**TASK DETAILS**: The entries are to be reproduced verbatim, with all pictures omitted.

**EXERCISE INPUT**:
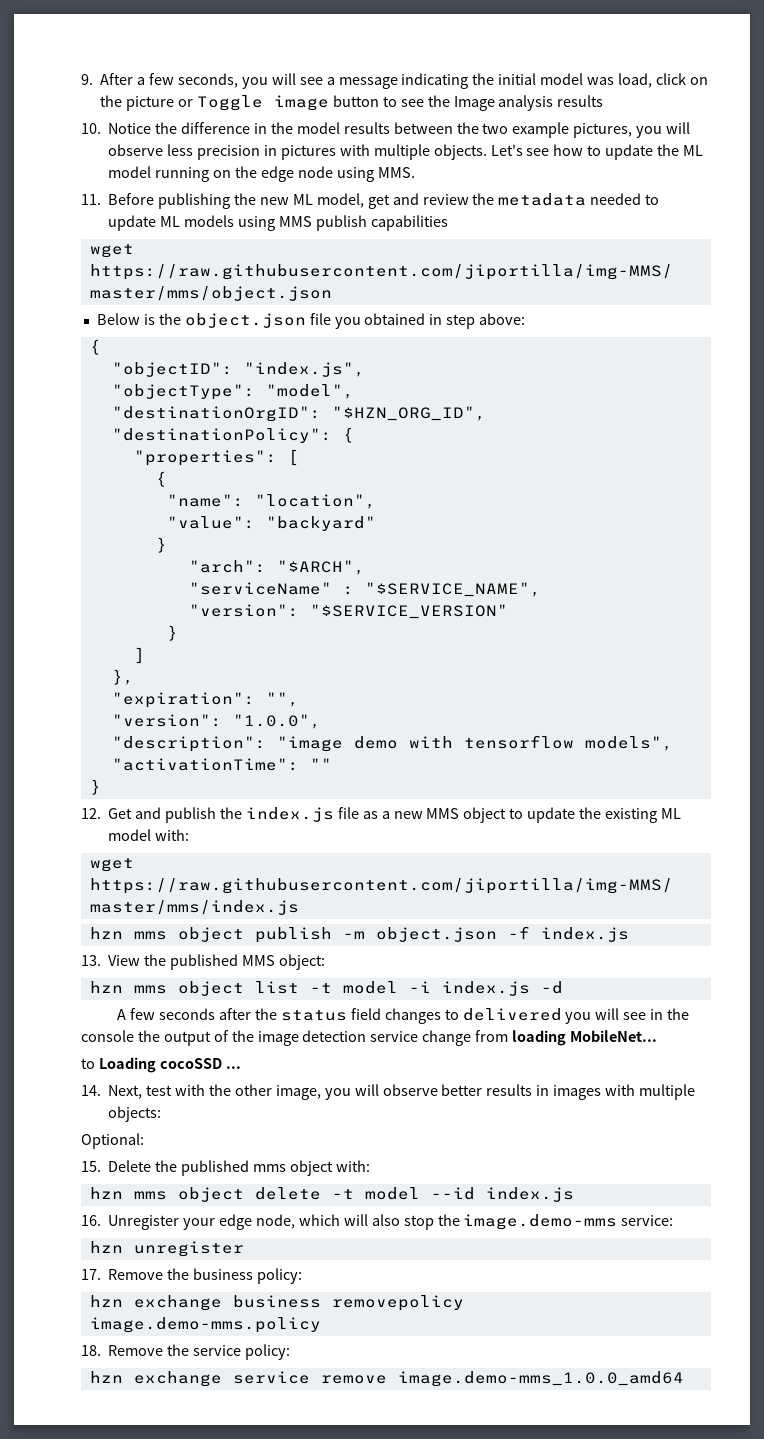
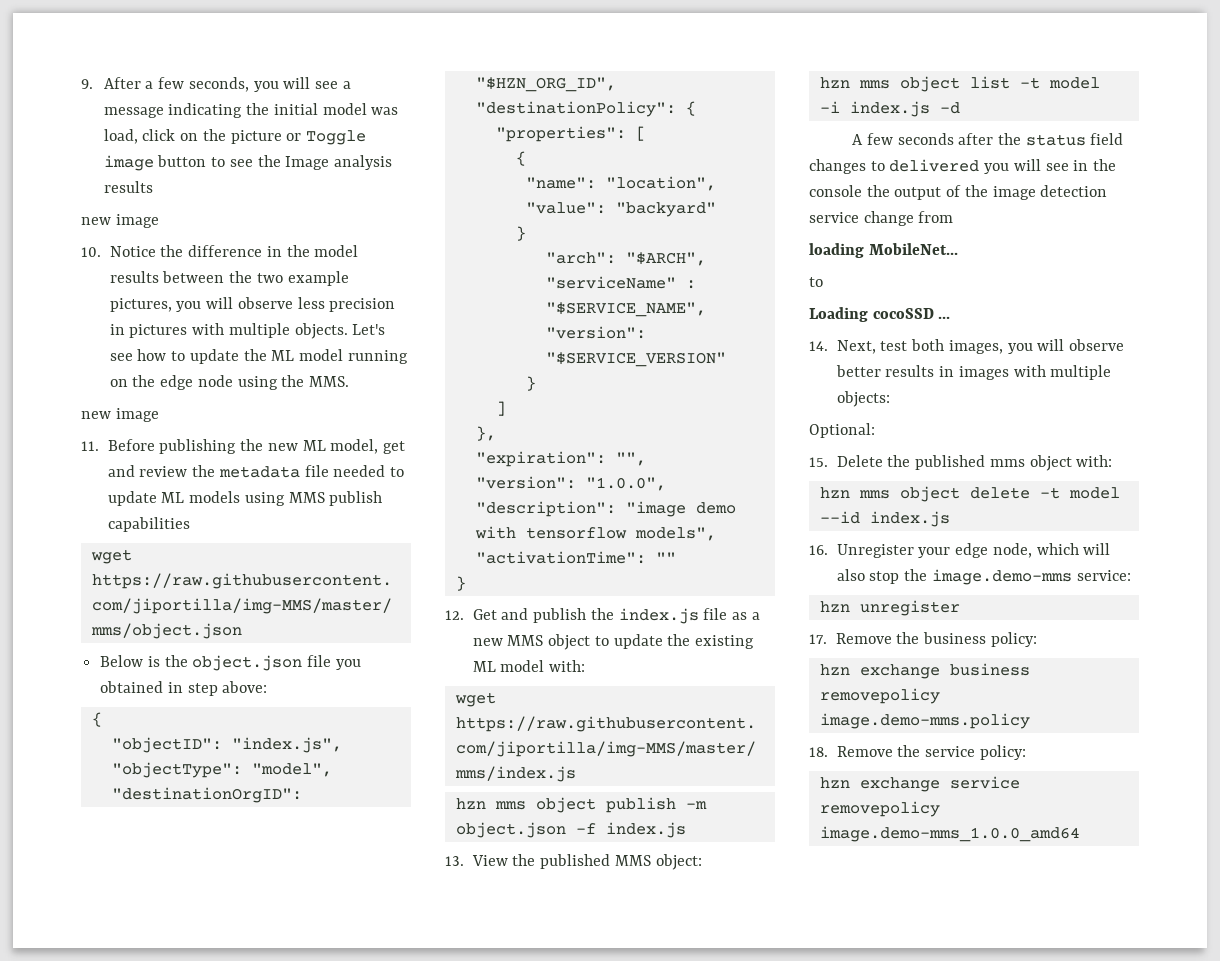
  9. After a few seconds, you will see a message indicating the initial model was load, click on the picture or Toggle image button to see the Image analysis results
+ new image
- Let's see how to update the ML model running on the edge node using MMS.
+ Let's see how to update the ML model running on the edge node using the MMS.
+ new image
- 11. Before publishing the new ML model, get and review the metadata needed to update ML models using MMS publish capabilities
+ 11. Before publishing the new ML model, get and review the metadata file needed to update ML models using MMS publish capabilities
- A few seconds after the status field changes to delivered you will see in the console the output of the image detection service change from loading MobileNet...
- to Loading cocoSSD ...
+ A few seconds after the status field changes to delivered you will see in the console the output of the image detection service change from
+ loading MobileNet...
+ to
+ Loading cocoSSD ...
- 14. Next, test with the other image, you will observe better results in images with multiple objects:
+ 14. Next, test both images, you will observe better results in images with multiple objects:
- hzn exchange service remove image.demo-mms_1.0.0_amd64
+ hzn exchange service removepolicy image.demo-mms_1.0.0_amd64

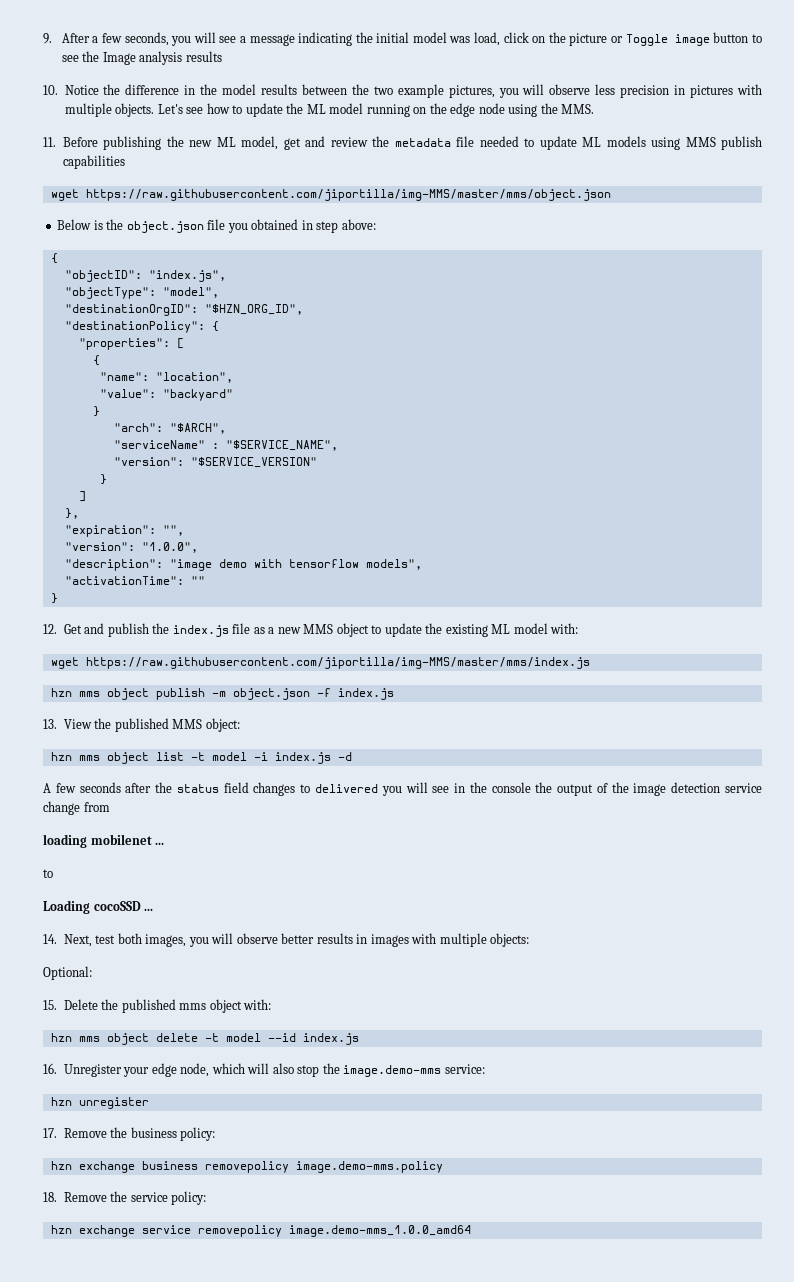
  9. After a few seconds, you will see a message indicating the initial model was load, click on the picture or Toggle image button to see the Image analysis results
- new image
  Let's see how to update the ML model running on the edge node using the MMS.
- new image
- loading MobileNet...
+ loading mobilenet ...

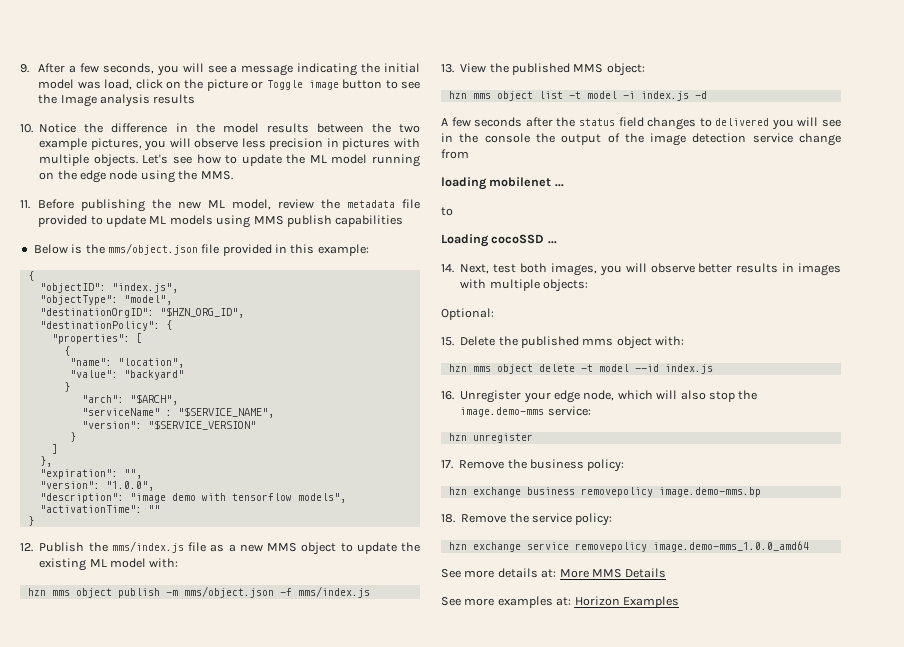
- 11. Before publishing the new ML model, get and review the metadata file needed to update ML models using MMS publish capabilities
+ 11. Before publishing the new ML model, review the metadata file provided to update ML models using MMS publish capabilities
- wget https://raw.githubusercontent.com/jiportilla/img-MMS/master/mms/object.json
- Below is the object.json file you obtained in step above:
+ Below is the mms/object.json file provided in this example:
- 12. Get and publish the index.js file as a new MMS object to update the existing ML model with:
+ 12. Publish the mms/index.js file as a new MMS object to update the existing ML model with:
- wget https://raw.githubusercontent.com/jiportilla/img-MMS/master/mms/index.js
- hzn mms object publish -m object.json -f index.js
+ hzn mms object publish -m mms/object.json -f mms/index.js
- hzn exchange business removepolicy image.demo-mms.policy
+ hzn exchange business removepolicy image.demo-mms.bp
+ See more details at: More MMS Details
+ See more examples at: Horizon Examples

**TASK SOLUTION**:
  9. After a few seconds, you will see a message indicating the initial model was load, click on the picture or Toggle image button to see the Image analysis results
+ new image
- Let's see how to update the ML model running on the edge node using MMS.
+ Let's see how to update the ML model running on the edge node using the MMS.
+ new image
- 11. Before publishing the new ML model, get and review the metadata needed to update ML models using MMS publish capabilities
+ 11. Before publishing the new ML model, get and review the metadata file needed to update ML models using MMS publish capabilities
- A few seconds after the status field changes to delivered you will see in the console the output of the image detection service change from loading MobileNet...
- to Loading cocoSSD ...
+ A few seconds after the status field changes to delivered you will see in the console the output of the image detection service change from
+ loading MobileNet...
+ to
+ Loading cocoSSD ...
- 14. Next, test with the other image, you will observe better results in images with multiple objects:
+ 14. Next, test both images, you will observe better results in images with multiple objects:
- hzn exchange service remove image.demo-mms_1.0.0_amd64
+ hzn exchange service removepolicy image.demo-mms_1.0.0_amd64

  9. After a few seconds, you will see a message indicating the initial model was load, click on the picture or Toggle image button to see the Image analysis results
- new image
  Let's see how to update the ML model running on the edge node using the MMS.
- new image
- loading MobileNet...
+ loading mobilenet ...

- 11. Before publishing the new ML model, get and review the metadata file needed to update ML models using MMS publish capabilities
+ 11. Before publishing the new ML model, review the metadata file provided to update ML models using MMS publish capabilities
- wget https://raw.githubusercontent.com/jiportilla/img-MMS/master/mms/object.json
- Below is the object.json file you obtained in step above:
+ Below is the mms/object.json file provided in this example:
- 12. Get and publish the index.js file as a new MMS object to update the existing ML model with:
+ 12. Publish the mms/index.js file as a new MMS object to update the existing ML model with:
- wget https://raw.githubusercontent.com/jiportilla/img-MMS/master/mms/index.js
- hzn mms object publish -m object.json -f index.js
+ hzn mms object publish -m mms/object.json -f mms/index.js
- hzn exchange business removepolicy image.demo-mms.policy
+ hzn exchange business removepolicy image.demo-mms.bp
+ See more details at: More MMS Details
+ See more examples at: Horizon Examples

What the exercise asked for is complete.